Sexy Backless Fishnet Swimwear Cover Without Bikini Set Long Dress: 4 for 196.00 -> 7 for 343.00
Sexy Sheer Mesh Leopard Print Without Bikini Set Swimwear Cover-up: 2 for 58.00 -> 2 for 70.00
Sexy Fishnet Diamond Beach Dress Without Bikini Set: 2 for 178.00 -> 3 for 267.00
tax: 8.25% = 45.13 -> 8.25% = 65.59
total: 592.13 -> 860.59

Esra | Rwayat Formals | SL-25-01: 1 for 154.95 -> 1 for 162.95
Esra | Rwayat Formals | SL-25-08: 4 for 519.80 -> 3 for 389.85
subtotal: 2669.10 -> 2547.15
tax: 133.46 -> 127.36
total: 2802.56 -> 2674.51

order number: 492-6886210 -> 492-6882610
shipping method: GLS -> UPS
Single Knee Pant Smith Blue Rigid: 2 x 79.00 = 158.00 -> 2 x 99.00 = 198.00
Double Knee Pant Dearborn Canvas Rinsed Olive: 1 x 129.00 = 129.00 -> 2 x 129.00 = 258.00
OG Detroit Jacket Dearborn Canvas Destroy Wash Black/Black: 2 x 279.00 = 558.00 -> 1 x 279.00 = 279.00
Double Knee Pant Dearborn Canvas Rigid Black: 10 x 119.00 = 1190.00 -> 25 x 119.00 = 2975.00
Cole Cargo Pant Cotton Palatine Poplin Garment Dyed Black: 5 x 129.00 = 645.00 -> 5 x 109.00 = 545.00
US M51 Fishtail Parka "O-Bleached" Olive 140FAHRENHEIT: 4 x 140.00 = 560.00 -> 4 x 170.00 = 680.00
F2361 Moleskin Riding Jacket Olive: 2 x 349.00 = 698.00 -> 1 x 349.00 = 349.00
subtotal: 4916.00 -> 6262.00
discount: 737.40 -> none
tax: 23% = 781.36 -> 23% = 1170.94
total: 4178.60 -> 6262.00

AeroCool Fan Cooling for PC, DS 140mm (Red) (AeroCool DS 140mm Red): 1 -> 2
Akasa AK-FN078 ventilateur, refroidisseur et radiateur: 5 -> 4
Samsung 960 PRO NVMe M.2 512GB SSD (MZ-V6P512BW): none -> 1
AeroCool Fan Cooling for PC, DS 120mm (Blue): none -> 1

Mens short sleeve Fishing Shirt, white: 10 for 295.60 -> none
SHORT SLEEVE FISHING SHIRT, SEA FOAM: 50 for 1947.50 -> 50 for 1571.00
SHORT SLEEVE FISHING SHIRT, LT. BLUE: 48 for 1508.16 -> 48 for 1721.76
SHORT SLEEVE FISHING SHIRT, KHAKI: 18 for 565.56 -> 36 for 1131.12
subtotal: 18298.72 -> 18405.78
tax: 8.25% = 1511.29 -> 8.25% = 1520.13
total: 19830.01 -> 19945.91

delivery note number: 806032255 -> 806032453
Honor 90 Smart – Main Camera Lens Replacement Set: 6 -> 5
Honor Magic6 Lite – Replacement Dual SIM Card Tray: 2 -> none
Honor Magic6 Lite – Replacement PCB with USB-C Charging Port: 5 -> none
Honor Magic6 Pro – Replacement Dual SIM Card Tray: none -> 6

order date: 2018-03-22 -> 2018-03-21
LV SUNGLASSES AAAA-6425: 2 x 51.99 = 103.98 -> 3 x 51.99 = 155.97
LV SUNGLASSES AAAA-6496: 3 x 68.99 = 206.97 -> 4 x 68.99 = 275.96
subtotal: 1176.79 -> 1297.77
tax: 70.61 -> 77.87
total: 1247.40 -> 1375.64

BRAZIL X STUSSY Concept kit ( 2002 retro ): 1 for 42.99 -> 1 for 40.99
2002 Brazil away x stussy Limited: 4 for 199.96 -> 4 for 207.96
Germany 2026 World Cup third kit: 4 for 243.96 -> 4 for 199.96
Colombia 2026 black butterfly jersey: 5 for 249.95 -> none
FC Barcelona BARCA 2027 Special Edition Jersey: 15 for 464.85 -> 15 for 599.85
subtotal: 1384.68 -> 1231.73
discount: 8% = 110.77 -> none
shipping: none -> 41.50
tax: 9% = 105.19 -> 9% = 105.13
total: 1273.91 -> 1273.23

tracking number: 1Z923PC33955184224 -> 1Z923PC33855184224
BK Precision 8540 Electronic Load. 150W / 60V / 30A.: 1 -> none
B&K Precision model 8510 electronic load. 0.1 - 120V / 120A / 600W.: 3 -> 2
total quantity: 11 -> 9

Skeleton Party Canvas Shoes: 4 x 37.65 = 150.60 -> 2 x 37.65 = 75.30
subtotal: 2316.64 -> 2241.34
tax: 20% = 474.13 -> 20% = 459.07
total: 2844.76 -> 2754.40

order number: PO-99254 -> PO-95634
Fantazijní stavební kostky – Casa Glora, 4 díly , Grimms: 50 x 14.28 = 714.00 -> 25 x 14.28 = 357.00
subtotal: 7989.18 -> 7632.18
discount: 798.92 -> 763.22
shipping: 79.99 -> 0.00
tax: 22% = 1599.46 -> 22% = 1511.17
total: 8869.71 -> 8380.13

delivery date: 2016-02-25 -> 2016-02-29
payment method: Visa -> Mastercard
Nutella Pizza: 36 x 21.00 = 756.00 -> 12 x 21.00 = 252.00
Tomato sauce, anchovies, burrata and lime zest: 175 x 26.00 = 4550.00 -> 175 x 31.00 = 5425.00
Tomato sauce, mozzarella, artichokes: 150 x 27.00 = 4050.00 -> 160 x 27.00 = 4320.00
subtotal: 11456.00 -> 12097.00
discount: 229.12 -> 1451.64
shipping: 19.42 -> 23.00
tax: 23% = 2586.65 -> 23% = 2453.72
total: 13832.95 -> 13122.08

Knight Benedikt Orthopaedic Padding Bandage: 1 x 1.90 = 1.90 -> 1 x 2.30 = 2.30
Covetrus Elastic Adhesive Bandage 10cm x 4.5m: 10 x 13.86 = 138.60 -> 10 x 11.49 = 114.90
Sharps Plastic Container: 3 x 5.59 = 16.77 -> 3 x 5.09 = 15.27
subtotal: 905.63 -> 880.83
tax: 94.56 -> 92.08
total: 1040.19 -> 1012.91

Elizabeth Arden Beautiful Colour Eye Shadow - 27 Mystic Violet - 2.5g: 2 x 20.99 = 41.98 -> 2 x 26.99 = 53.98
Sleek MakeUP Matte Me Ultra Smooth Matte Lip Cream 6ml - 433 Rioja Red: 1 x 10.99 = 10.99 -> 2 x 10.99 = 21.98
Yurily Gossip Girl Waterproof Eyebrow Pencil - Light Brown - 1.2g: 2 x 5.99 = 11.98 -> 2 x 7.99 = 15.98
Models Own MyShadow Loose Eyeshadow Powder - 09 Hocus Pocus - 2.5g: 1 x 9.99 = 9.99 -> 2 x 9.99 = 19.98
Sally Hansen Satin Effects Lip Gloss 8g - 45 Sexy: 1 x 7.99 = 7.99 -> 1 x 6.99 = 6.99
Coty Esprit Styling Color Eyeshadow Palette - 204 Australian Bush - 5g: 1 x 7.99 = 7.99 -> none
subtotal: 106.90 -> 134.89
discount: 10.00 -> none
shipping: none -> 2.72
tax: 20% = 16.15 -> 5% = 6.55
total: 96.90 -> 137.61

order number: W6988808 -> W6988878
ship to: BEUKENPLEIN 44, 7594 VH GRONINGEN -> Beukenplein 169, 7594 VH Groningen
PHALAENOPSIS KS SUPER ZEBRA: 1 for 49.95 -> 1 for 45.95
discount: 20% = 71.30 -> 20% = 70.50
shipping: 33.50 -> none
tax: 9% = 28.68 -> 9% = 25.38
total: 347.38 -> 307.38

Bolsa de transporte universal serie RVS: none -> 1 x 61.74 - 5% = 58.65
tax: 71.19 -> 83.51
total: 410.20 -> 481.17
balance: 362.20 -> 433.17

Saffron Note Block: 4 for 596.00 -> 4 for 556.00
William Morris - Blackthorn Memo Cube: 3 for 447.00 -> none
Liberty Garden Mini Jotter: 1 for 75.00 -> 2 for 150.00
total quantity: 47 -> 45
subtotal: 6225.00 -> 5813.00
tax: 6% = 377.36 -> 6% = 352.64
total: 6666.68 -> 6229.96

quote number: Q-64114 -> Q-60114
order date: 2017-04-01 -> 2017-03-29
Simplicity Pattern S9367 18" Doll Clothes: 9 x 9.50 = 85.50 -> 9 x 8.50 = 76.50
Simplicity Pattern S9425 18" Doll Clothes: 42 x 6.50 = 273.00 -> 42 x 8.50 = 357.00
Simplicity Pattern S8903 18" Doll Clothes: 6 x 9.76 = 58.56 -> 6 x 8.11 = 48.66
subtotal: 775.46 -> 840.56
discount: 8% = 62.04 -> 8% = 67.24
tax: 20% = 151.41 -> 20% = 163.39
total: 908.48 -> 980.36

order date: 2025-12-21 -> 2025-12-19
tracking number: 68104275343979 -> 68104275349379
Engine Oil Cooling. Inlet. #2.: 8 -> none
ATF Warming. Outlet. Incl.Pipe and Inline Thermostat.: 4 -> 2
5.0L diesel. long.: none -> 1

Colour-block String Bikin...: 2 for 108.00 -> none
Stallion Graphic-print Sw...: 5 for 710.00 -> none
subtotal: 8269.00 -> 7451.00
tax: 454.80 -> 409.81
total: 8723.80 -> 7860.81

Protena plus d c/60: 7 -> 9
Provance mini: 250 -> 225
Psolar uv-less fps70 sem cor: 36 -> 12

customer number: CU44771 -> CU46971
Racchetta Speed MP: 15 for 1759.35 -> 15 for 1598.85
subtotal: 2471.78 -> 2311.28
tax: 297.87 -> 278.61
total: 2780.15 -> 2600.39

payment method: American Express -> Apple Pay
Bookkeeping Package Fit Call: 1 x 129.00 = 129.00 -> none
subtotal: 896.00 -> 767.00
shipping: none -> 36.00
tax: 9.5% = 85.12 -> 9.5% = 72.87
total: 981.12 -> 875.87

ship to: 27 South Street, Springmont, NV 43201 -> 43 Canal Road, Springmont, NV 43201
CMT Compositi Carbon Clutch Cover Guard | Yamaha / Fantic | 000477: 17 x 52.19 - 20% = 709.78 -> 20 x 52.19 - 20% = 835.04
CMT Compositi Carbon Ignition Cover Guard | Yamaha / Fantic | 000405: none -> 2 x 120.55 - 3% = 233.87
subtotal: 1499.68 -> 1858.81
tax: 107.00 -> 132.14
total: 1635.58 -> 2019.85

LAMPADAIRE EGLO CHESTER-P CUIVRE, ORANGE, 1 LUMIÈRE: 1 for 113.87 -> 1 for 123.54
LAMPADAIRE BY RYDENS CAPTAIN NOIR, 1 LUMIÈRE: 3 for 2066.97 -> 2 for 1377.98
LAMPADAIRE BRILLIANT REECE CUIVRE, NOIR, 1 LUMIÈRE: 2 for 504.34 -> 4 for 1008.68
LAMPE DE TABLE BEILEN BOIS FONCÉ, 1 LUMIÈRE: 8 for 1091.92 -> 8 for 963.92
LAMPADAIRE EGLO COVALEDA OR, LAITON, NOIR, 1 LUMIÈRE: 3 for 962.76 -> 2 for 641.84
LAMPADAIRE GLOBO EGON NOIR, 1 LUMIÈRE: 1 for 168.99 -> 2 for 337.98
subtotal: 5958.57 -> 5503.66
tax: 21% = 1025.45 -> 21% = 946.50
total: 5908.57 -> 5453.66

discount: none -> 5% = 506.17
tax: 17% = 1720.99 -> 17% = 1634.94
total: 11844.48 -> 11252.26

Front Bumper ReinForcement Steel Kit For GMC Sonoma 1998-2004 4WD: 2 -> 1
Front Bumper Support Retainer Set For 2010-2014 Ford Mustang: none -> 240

◇ ◇ ◇ ◇ ◇

Task goal. Return a word-for-word copy of the lines above from the one holding "total: 592.13 -> 860.59" through the one holding "Double Knee Pant Dearborn Canvas Rinsed", with both of them included and nothing besides.

The answer.
total: 592.13 -> 860.59

Esra | Rwayat Formals | SL-25-01: 1 for 154.95 -> 1 for 162.95
Esra | Rwayat Formals | SL-25-08: 4 for 519.80 -> 3 for 389.85
subtotal: 2669.10 -> 2547.15
tax: 133.46 -> 127.36
total: 2802.56 -> 2674.51

order number: 492-6886210 -> 492-6882610
shipping method: GLS -> UPS
Single Knee Pant Smith Blue Rigid: 2 x 79.00 = 158.00 -> 2 x 99.00 = 198.00
Double Knee Pant Dearborn Canvas Rinsed Olive: 1 x 129.00 = 129.00 -> 2 x 129.00 = 258.00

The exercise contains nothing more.